- [Task objective] Would you restate each entry word for word, omitting the pictures?

- [Source data]

******

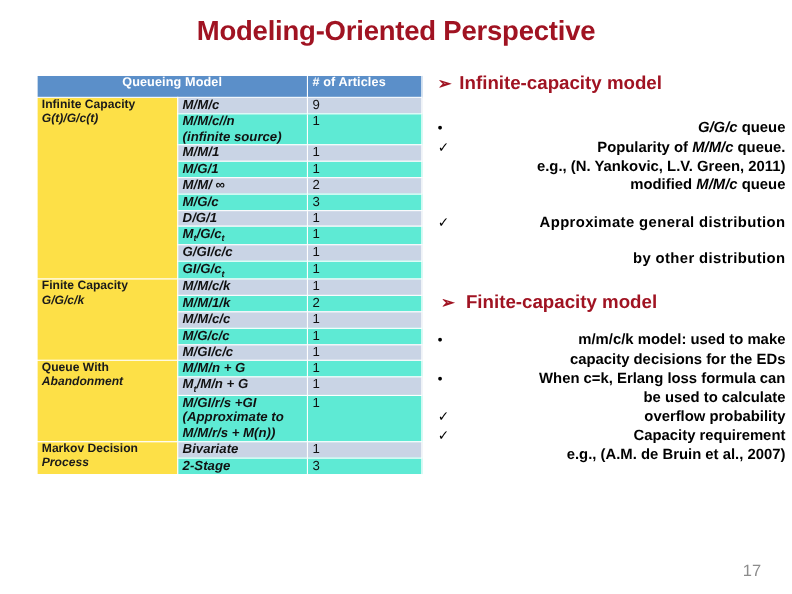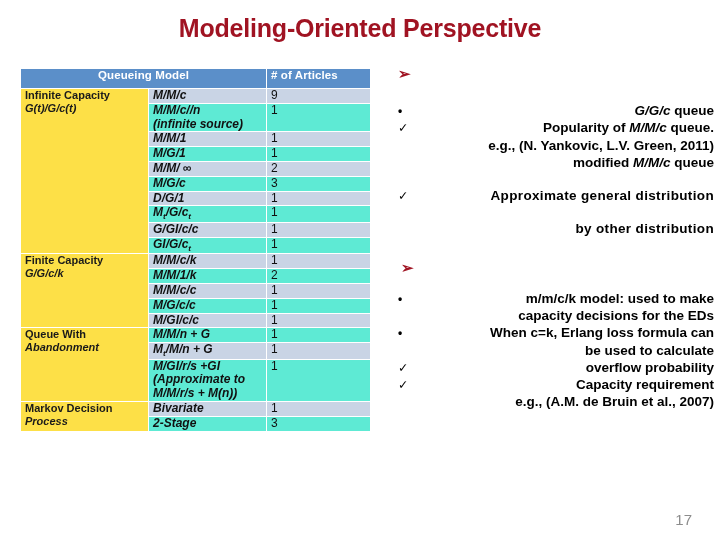--- a/index.html
+++ b/index.html
@@ -32,7 +32,7 @@
   
   #queueing-table {
     position: absolute;
-    left: 20px;
+    left: 33px;
     top: 68px;
     width: 350px;
     border-collapse: collapse;

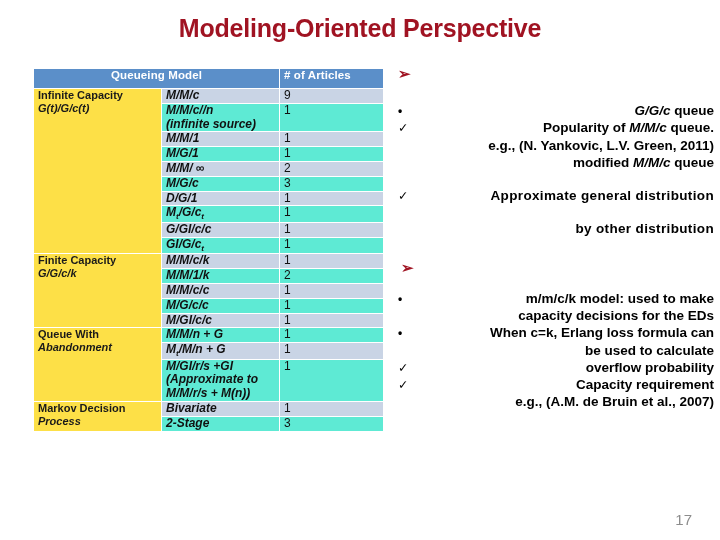--- a/index.html
+++ b/index.html
@@ -265,6 +265,7 @@
 
   <div class="section-head" id="head-infinite">
     <span class="arrow-icon">➢</span>
+    <span class="section-head-label">Infinite-capacity model</span>
   </div>
 
   <div class="bullet-list" id="infinite-block">

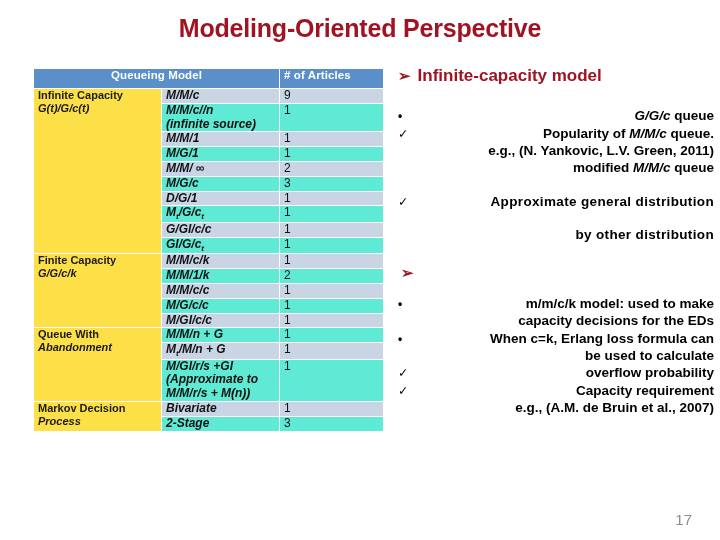--- a/index.html
+++ b/index.html
@@ -297,6 +297,7 @@
 
   <div class="section-head" id="head-finite">
     <span class="arrow-icon">➢</span>
+    <span class="section-head-label">Finite-capacity model</span>
   </div>
 
   <div class="bullet-list" id="finite-block">

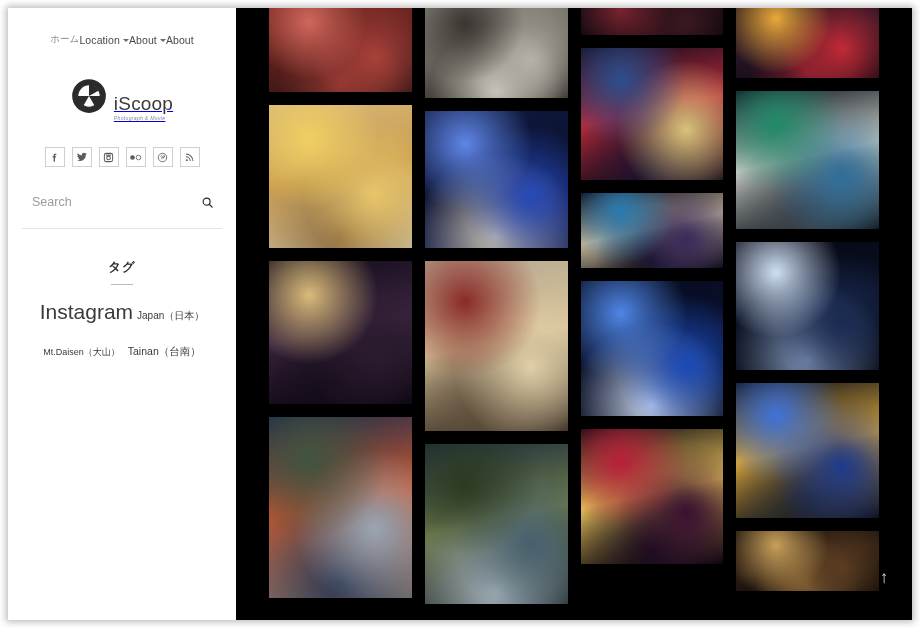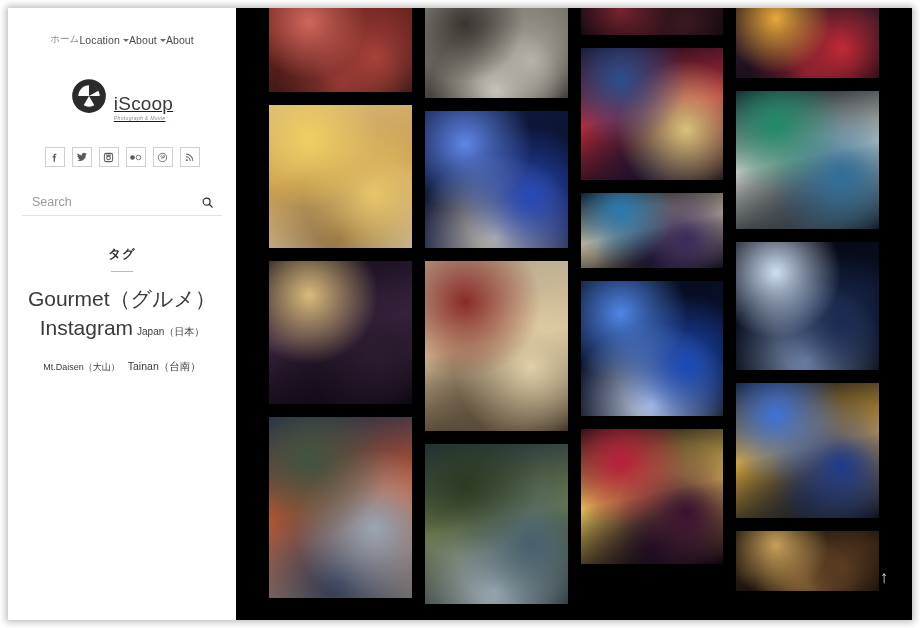--- a/index.html
+++ b/index.html
@@ -119,7 +119,7 @@
     border-bottom: 1px solid #e3e3e3;
     display: flex;
     align-items: center;
-    padding-bottom: 4px;
+    padding-bottom: 17px;
   }
   .search-input {
     flex: 1 1 auto;

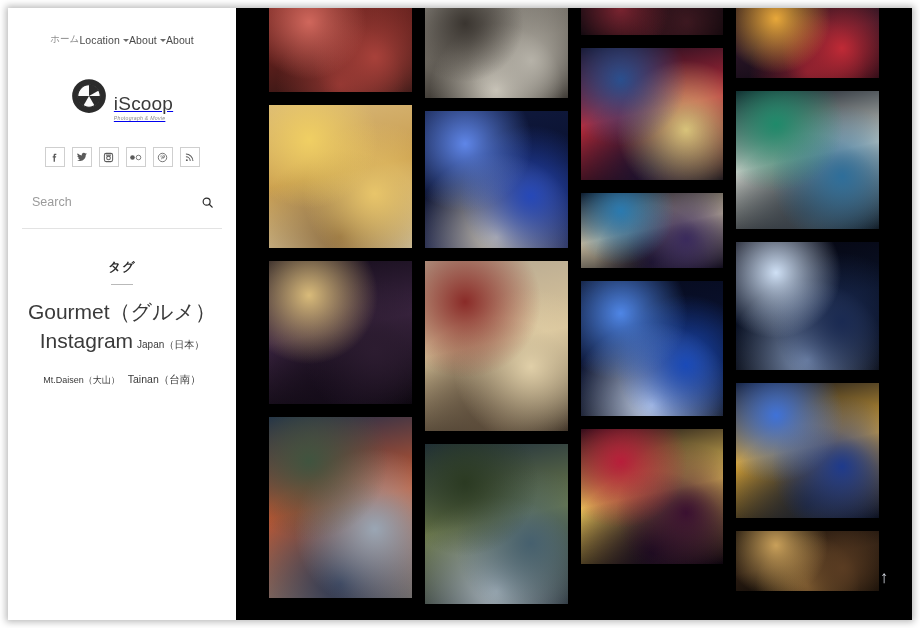--- a/index.html
+++ b/index.html
@@ -308,7 +308,6 @@
       <div class="tag-title">タグ</div>
       <div class="tag-rule"></div>
       <div class="tag-cloud">
-        <div><a class="tag" href="#" style="font-size:21px">Gourmet（グルメ）</a></div>
         <div>
           <a class="tag" href="#" style="font-size:21px">Instagram</a><a class="tag" href="#" style="font-size:10px">Japan（日本）</a>
         </div>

******

- [Exercise answer]
--- a/index.html
+++ b/index.html
@@ -32,7 +32,7 @@
   
   #queueing-table {
     position: absolute;
-    left: 20px;
+    left: 33px;
     top: 68px;
     width: 350px;
     border-collapse: collapse;

--- a/index.html
+++ b/index.html
@@ -265,6 +265,7 @@
 
   <div class="section-head" id="head-infinite">
     <span class="arrow-icon">➢</span>
+    <span class="section-head-label">Infinite-capacity model</span>
   </div>
 
   <div class="bullet-list" id="infinite-block">

--- a/index.html
+++ b/index.html
@@ -297,6 +297,7 @@
 
   <div class="section-head" id="head-finite">
     <span class="arrow-icon">➢</span>
+    <span class="section-head-label">Finite-capacity model</span>
   </div>
 
   <div class="bullet-list" id="finite-block">

--- a/index.html
+++ b/index.html
@@ -119,7 +119,7 @@
     border-bottom: 1px solid #e3e3e3;
     display: flex;
     align-items: center;
-    padding-bottom: 4px;
+    padding-bottom: 17px;
   }
   .search-input {
     flex: 1 1 auto;

--- a/index.html
+++ b/index.html
@@ -308,7 +308,6 @@
       <div class="tag-title">タグ</div>
       <div class="tag-rule"></div>
       <div class="tag-cloud">
-        <div><a class="tag" href="#" style="font-size:21px">Gourmet（グルメ）</a></div>
         <div>
           <a class="tag" href="#" style="font-size:21px">Instagram</a><a class="tag" href="#" style="font-size:10px">Japan（日本）</a>
         </div>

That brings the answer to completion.